Created On: June 20th, 2017 | Updated On: July 26th, 2017


Why is this needed?

This workflow has long been used by many organizations, however one issue always remained..."What if the user creates another admin account while they have admin rights?" Well, fear no more, as this script will capture the current admin users before granting temporary admin rights and then after it revokes the rights, it will check again and compare to see if any new accounts were created. If so, the status will be written to a plist and can then be captured via the EA (Extension Attribute) which can then be scoped via a Smart Computer Group.

Implementation

Step 1 - Configure the Scripts

When you open the scripts you will find some user variables that will need to be defined as specified below:

  • grantTempAdmin.py - Lines 72-79
  • removeTempAdmin.py - Lines 70-77
  • EA-MakeMeAdmin_ComplianceCheck.py - Lines 5-6

Step 2 - Upload the EA

  • Display Name: MakeMeAdmin - Compliance Status
  • Data Type: String
  • Inventory Display: {Your Choice}
  • Input Type: Script
  • Script: {Paste Contents of EA-MakeMeAdmin_ComplianceCheck.py}

Step 3 - Configure the Smart Group

Create a Smart Group named "MakeMeAdmin - Violations" and ensure "Send email notification on membership change" is enabled.
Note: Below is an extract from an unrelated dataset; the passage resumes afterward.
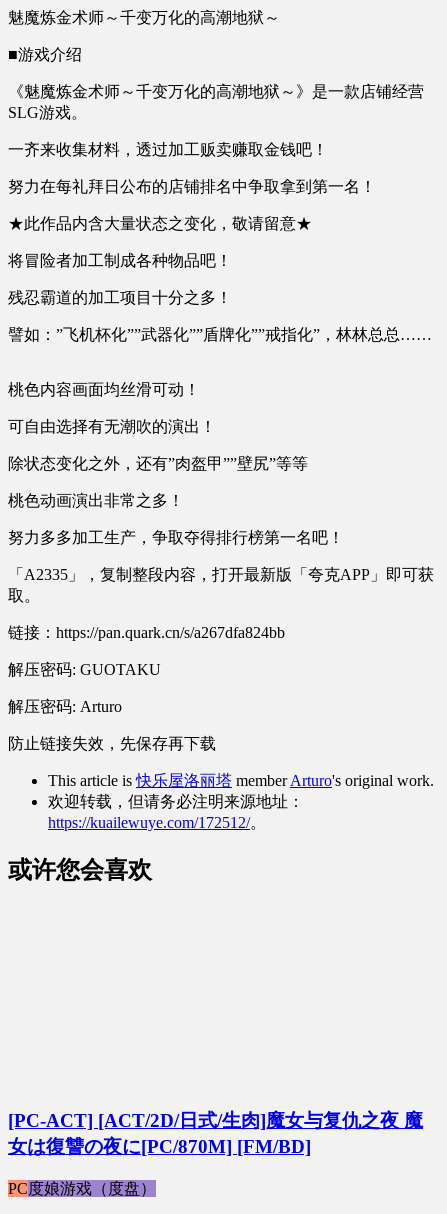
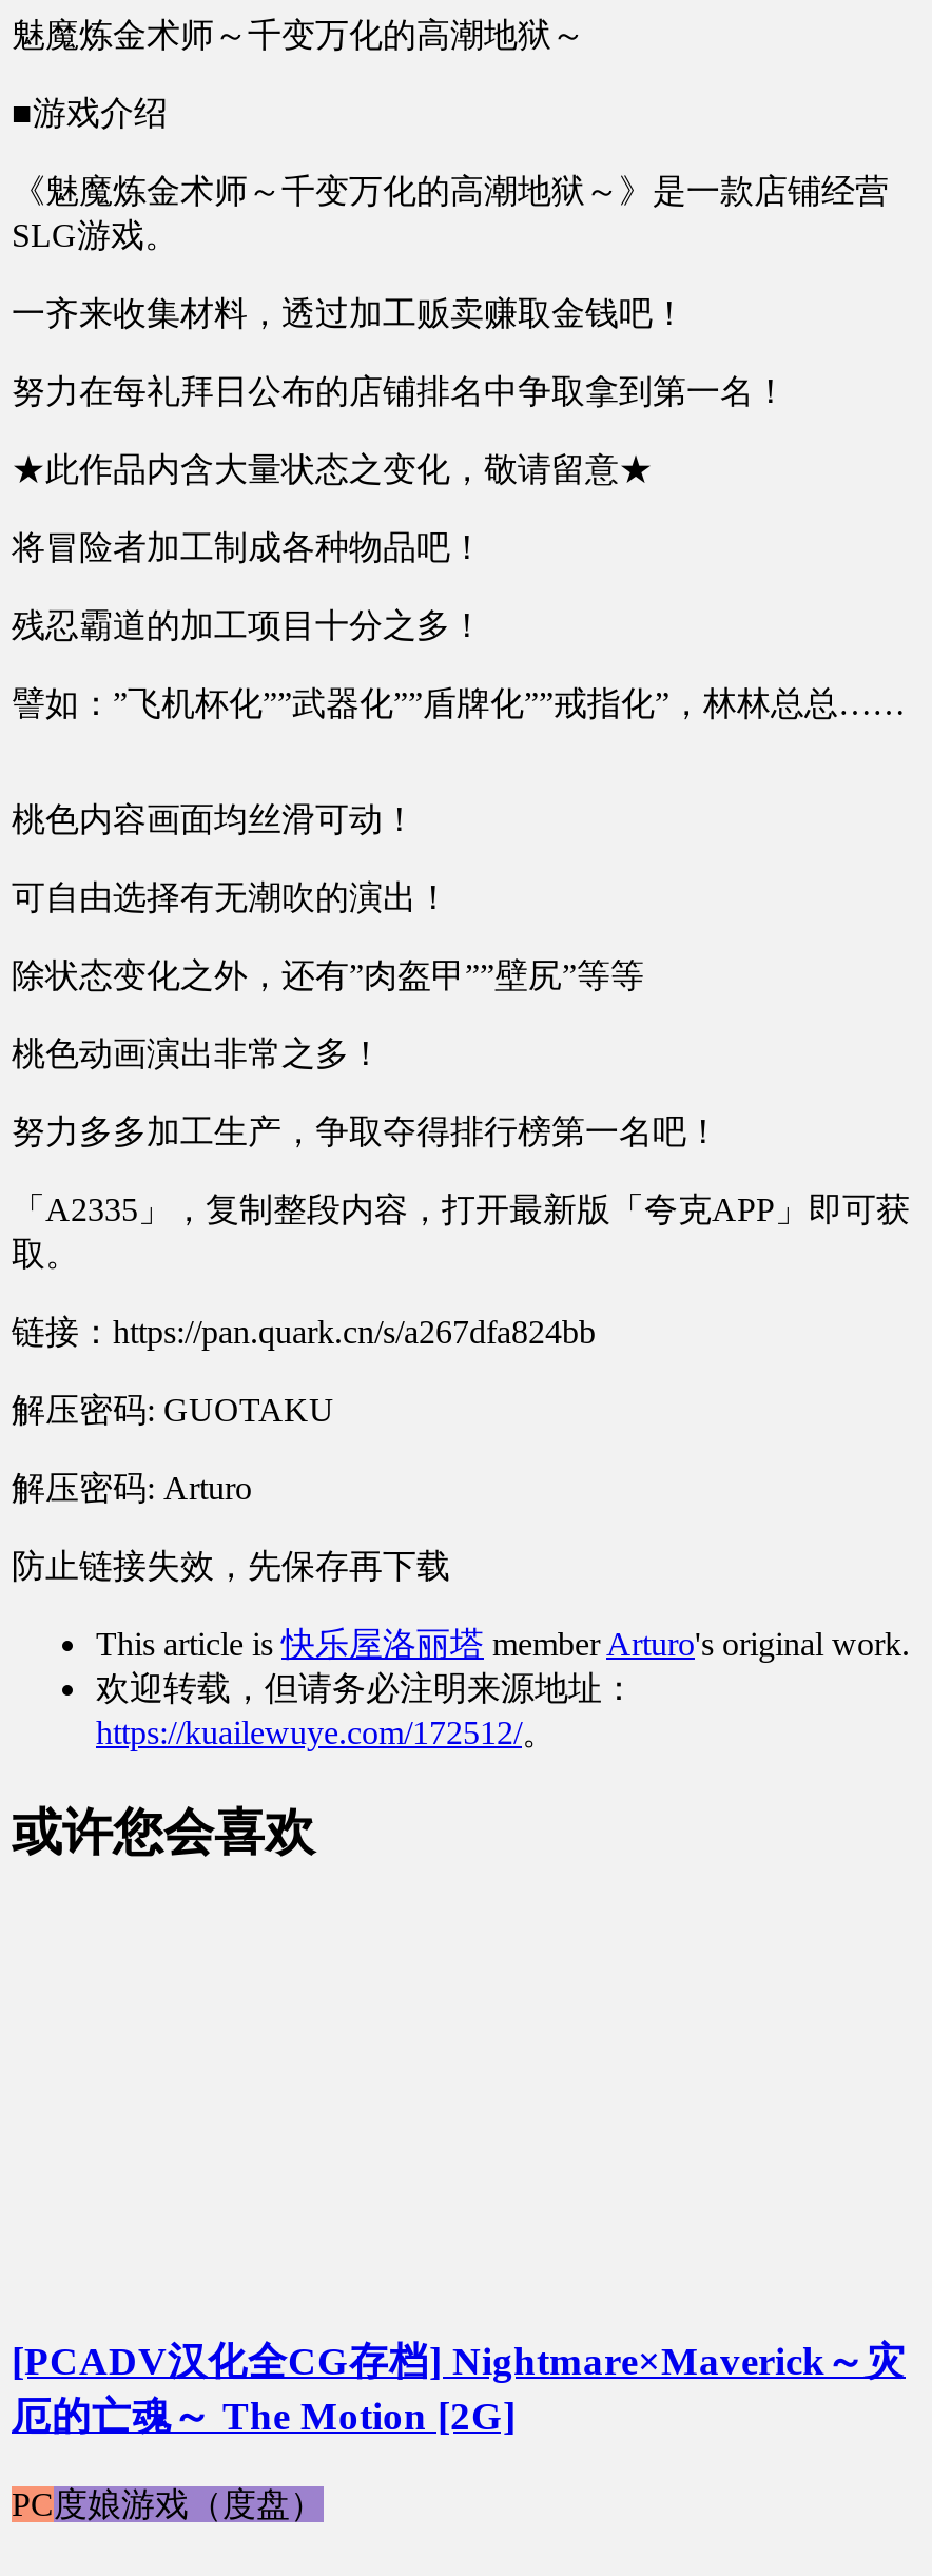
[8,1110,423,1157] [PC-ACT] [ACT/2D/日式/生肉]魔女与复仇之夜 魔 | 女は復讐の夜に[PC/870M] [FM/BD] -> [12,2339,906,2439] [PCADV汉化全CG存档] Nightmare×Maverick～灾 | 厄的亡魂～ The Motion [2G]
And/Or Criteria Operator Value
MakeMeAdmin - Compliance Status Like Remediated
Or MakeMeAdmin - Compliance Status Like Violation

Step 4 - Create your policies

  • Policy: MakeMeAdmin
    • Payload - General
      • Display Name: MakeMeAdmin
      • Enabled: Checked
      • Category: {Your Choice}
      • Trigger(s): None
      • Execution Frequency: Once every day (recommended)
    • Payload - Scripts
      • Scripts: grantTempAdmin.py
    • Scope
      • Configure to your requirements
    • Self Service
      • Configure to your requirements
    • User Interaction
      • Complete Message: You have been granted admin rights for the next 30 minutes.
  • Policy: MakeMeAdmin - Remove Admin Rights
    • Payload - General
      • Display Name: MakeMeAdmin - Remove Admin Rights
      • Enabled: Checked
      • Category: {Your Choice}
      • Trigger(s): Custom w/ Event adminremove
      • Execution Frequency: Ongoing
    • Payload - Scripts
      • Scripts: removeTempAdmin.py
        • Parameter 4: Your orgAdmin password encrypted
    • Scope
      • Targets: All Computers
    • User Interaction
      • Complete Message: Time up! Your admin rights have been revoked.